保育者として成長させてくれたのは、同僚たちであり、出会った保護者の皆さんでした。そして、もちろん子どもたちです。まさに、人と人との関係性の発達の中でこそ保育実践も豊かになることを実感しています。
大学院で保育実践についての研究を深める機会を経て、未来の保育者である学生の皆さんに、保育の面白さを伝えたいと思います。授業では、保育内容総論をはじめ、保育者になるための必修科目を担当します。

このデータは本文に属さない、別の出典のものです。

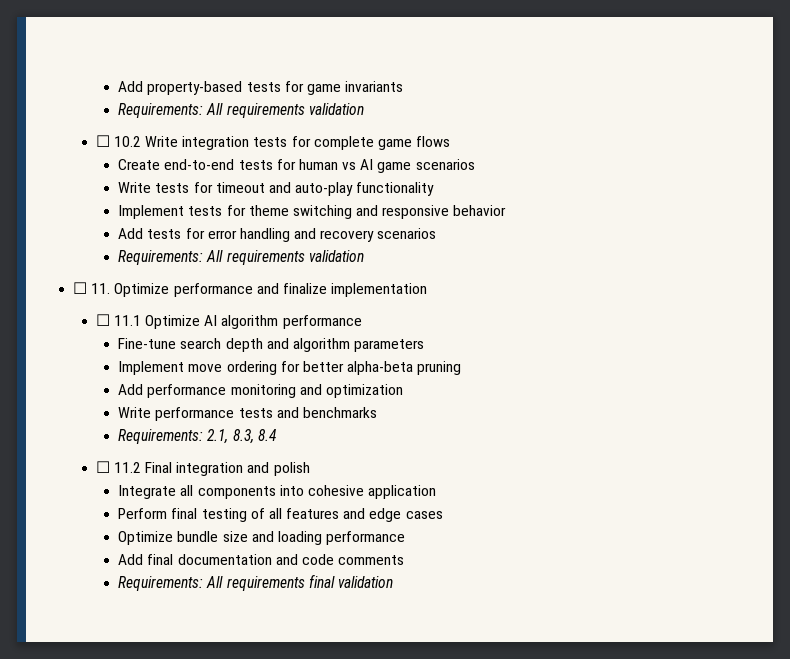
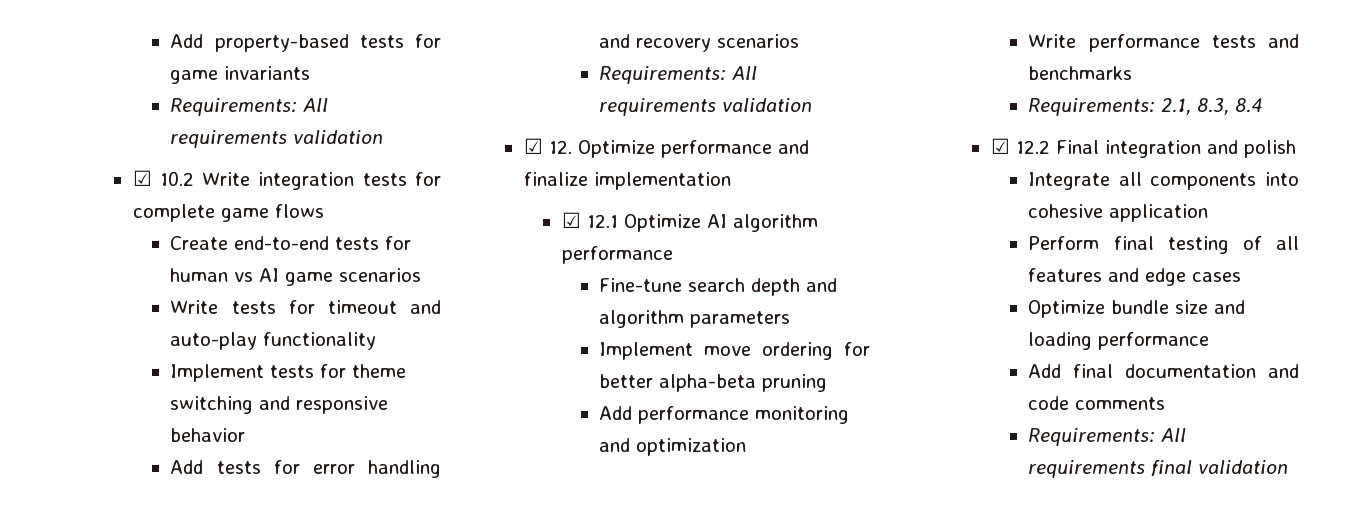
- ☐ 10.2 Write integration tests for complete game flows
+ ☑ 10.2 Write integration tests for complete game flows
- ☐ 11. Optimize performance and finalize implementation
+ ☑ 12. Optimize performance and finalize implementation
- ☐ 11.1 Optimize AI algorithm performance
+ ☑ 12.1 Optimize AI algorithm performance
- ☐ 11.2 Final integration and polish
+ ☑ 12.2 Final integration and polish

園長職、地域子育て支援センター職員の経験も活かしながら、子どもが育つ環境について広く学び、保育者としての専門性を一緒に深めていきましょう。

長谷川 美香 はせがわ みか学位及び業績講師

これまで、子育てに悩む保護者(特に母親)の姿をみてきた経験から、保護者支援の重要性を感じてきました。子どもや保護者を取り巻く環境の変化、女性の生き方の多様化などにより、子育てに悩む保護者が増えています。
 
例えば、子育ての知識が全く無いままに親となる人が多いこと、母親に子育ての負担が重くのしかかっている現状、母子家庭の貧困化、待機児童問題などを、皆さんも耳にしたことがあるのではないかと思います。
 
保育者は、子どもは勿論、保護者の気持ちにも寄り添い、支える役割も担っています。自分だったら問題をどう捉えるか、どういった関わり方をするか…などを考えたり、仲間と話し合う中で、保育者として必要なスキルを身につけていきましょう。桜の聖母でお待ちしています。